With the click spring placed back on the case, the bezel was simply snapped back on using finger pressure - no drama. Then, just to make sure of things I checked the bezel alignment.


----------



## Quartersawn

^^^It even looks good without the bezel.

Where did you get the rubber bezel wrench?


----------



## Narc'd

> ^^^It even looks good without the bezel.
> 
> Where did you get the rubber bezel wrench?


I got it from https://www.cousinsuk.com/product/watch-bezel-remover-af-swiss or found this if it's closer to you in the US, it's towards the bottom of the page once you follow the link Bezel Removers

I forgot to mention in my previous post - all the parts got cleaned using a small, soft bristled toothbrush - under the bezel where the teeth are, the click spring and the watch case recesses where the click spring and retaining spring locate.


----------



## Narc'd

I see CWC have 2 new options for their dive watches on their website now, they're called the "1983 spec". There's, the "Mk.2 1983 spec" as per the title of this thread but with what appears to be the plastic, lumed bezel insert from the really expensive, re-release model - for an additional £20.00 over the normal Mk.2 model of course. (£699 V £679) https://www.cwcwatch.com/collection...-royal-navy-divers-mk2-watch-quartz-1983-spec

And then there's the "Mk.1 1983 spec", again with the plastic bezel insert only this time it seems they're extorting, sorry charging and extra £100 pounds over the regular Mk.1 (£599 V £499)

How can they charge an additional £20 for the plastic bezel on one model but then an additional £100 on another. Am I misreading something here? https://www.cwcwatch.com/collection...c-royal-navy-divers-watch-quartz-1983-reissue

To confuse things even more, if you go to the link I posted above for the "Mk.2 1983 spec" watch you'll see it has a 120 click bezel - like the regular Mk.2 watch but if you look at the same model but access it through the "Heritage Reissue Watches" under their "Catalogue" drop down menu, it lists the same watch as only having a 60 click bezel.

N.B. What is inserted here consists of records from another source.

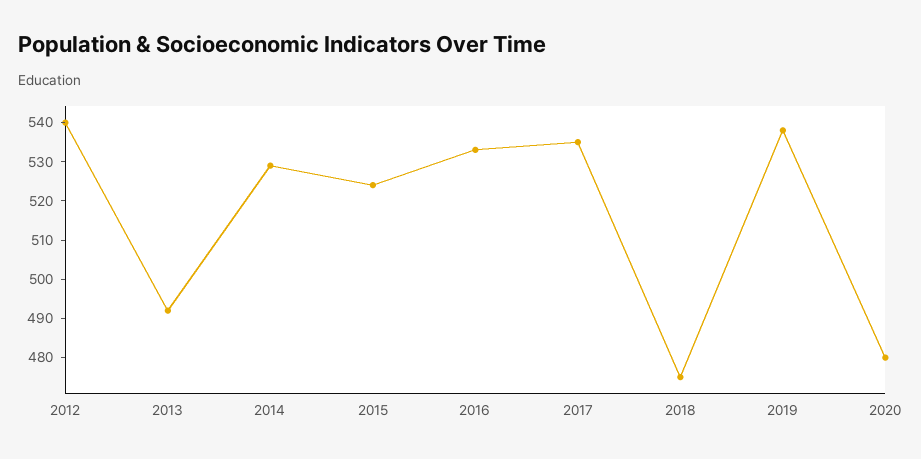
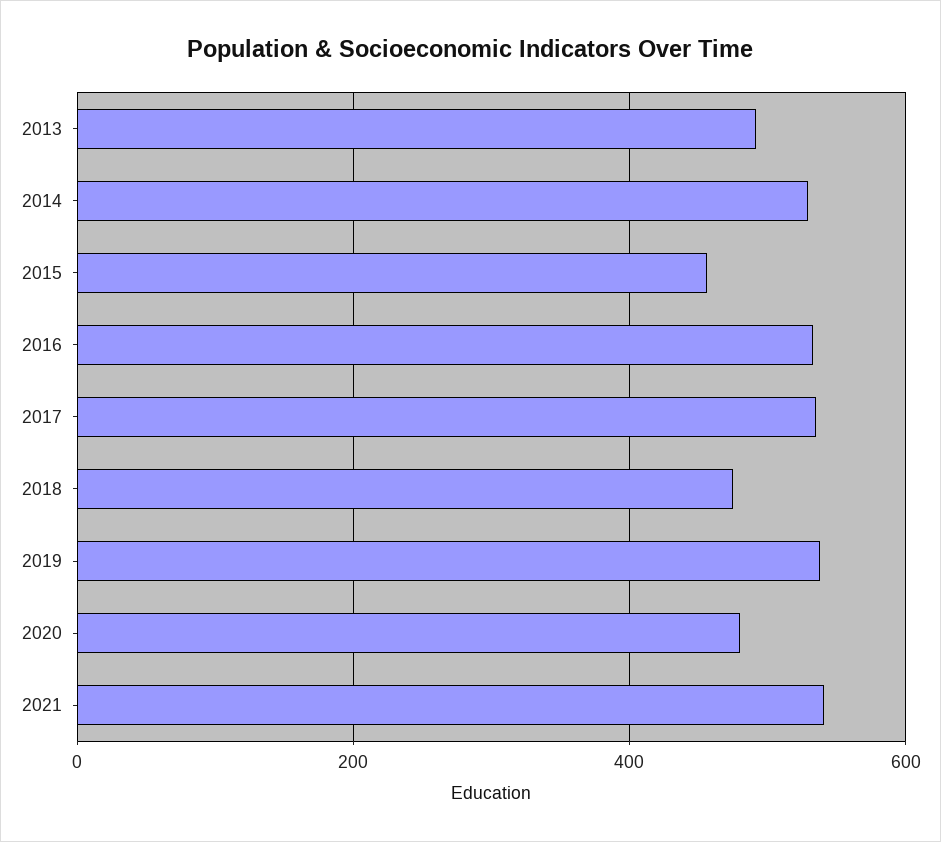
2012: 540 -> none
2015: 525 -> 460
2021: none -> 540

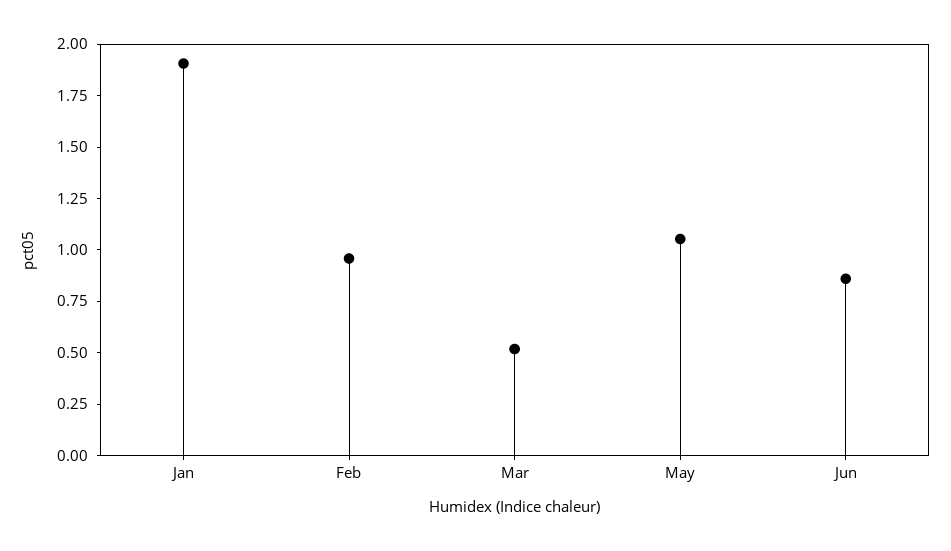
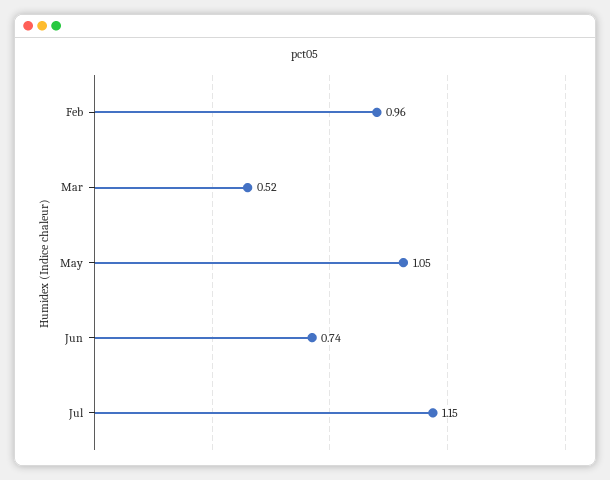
Jan: 1.9 -> none
Jun: 0.85 -> 0.74
Jul: none -> 1.15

Between having 2 different bezel clicks listed for the same model, "Mk.1's" and "Mk.2's" and having "reissues" I think their entire naming system is very confusing - especially if you were just starting to look into these watches and were trying to get the various different spec's into your head.


----------



## mtb2104

They must have fixed it as I am reading 60 for both though. I agree that their naming might need some improvement as the "matte" mk2 quartz is actually brushed, while there might be some blasted "matte" ones coming out 2018... can't they just use "brushed" for brushed, and possible "matte" for blasted?


----------



## Narc'd

> They must have fixed it as I am reading 60 for both though.


Yup, they've changed it to 60 click for both now. It was definitely different last night - I checked plenty of times before I posted in case I made a fool of myself! LOL I think it had only gone online a short while at that stage so maybe they spotted it - or maybe they read this thread! Looking at the standard Mk.1 and the 1983 issue Mk.1 - it's hard to justify the extra £100 for a plastic insert though.


----------



## Narc'd

My Mk.2 getting wet this morning doing a basic navigation training exercise in a rescue boat. It's on the 340mm, extra long CWC black NATO strap to fit over the surface drysuit.

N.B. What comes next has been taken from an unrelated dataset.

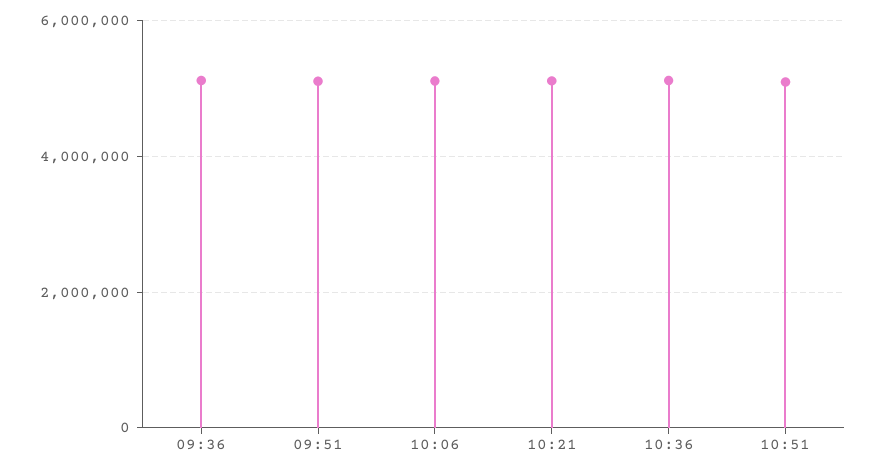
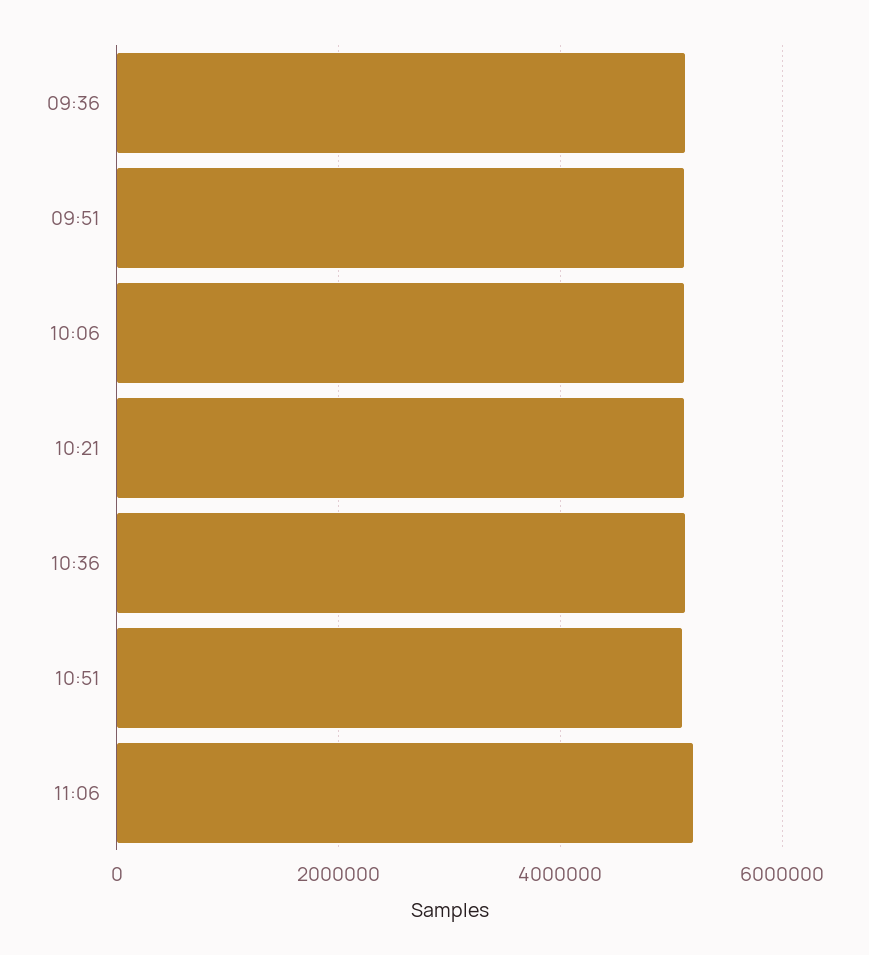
11:06: none -> 5200000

And also just fooling about!


----------



## Toothbras

Narc'd said:


> My Mk.2 getting wet this morning doing a basic navigation training exercise in a rescue boat. It's on the 340mm, extra long CWC black NATO strap to fit over the surface drysuit.
> 
> View attachment 12752095
> 
> View attachment 12752097
> 
> 
> And also just fooling about!
> 
> View attachment 12752099
> 
> View attachment 12752105


Real world action. Love it!!!


----------



## mtb2104

Ready for desk dive!


----------



## Toothbras

mtb2104 said:


> Ready for desk dive!


Lookin solid


----------



## Tanjecterly

This is a dangerous thread. I am trying to save up for an Omega 2264.50 and yet these pictures make me lust after the CWC RN Diver.

Seriously, is it even worth spending that kind of money for MKII when the MK1 is perfectly fine? I don't recall any lume issues with the Mark 1 version the couple of times I had it. (And, yes, I'm thinking of acquiring it for a third time.)


----------



## mtb2104

Tanjecterly said:


> ...Seriously, is it even worth spending that kind of money for MKII when the MK1 is perfectly fine? I don't recall any lume issues with the Mark 1 version the couple of times I had it. (And, yes, I'm thinking of acquiring it for a third time.)


For me it was the brushed VS polished situation. If they had brushed top for quartz for MKI, I would just take that.

As for automatic version, the polished inner ring might be the deciding factor.


----------



## Narc'd

> Seriously, is it even worth spending that kind of money for MKII when the MK1 is perfectly fine? I don't recall any lume issues with the Mark 1 version the couple of times I had it. (And, yes, I'm thinking of acquiring it for a third time.)


I always liked the CWC's but something always prevented me from buying one. Eventually I caved in and got a Mk.2 - the addition of a brushed case top option along with a brushed chapter ring instead of a polished one were improvements from a personal point of view. These are purely subjective points so it'll change from person to person. The addition of a sapphire crystal was also nice.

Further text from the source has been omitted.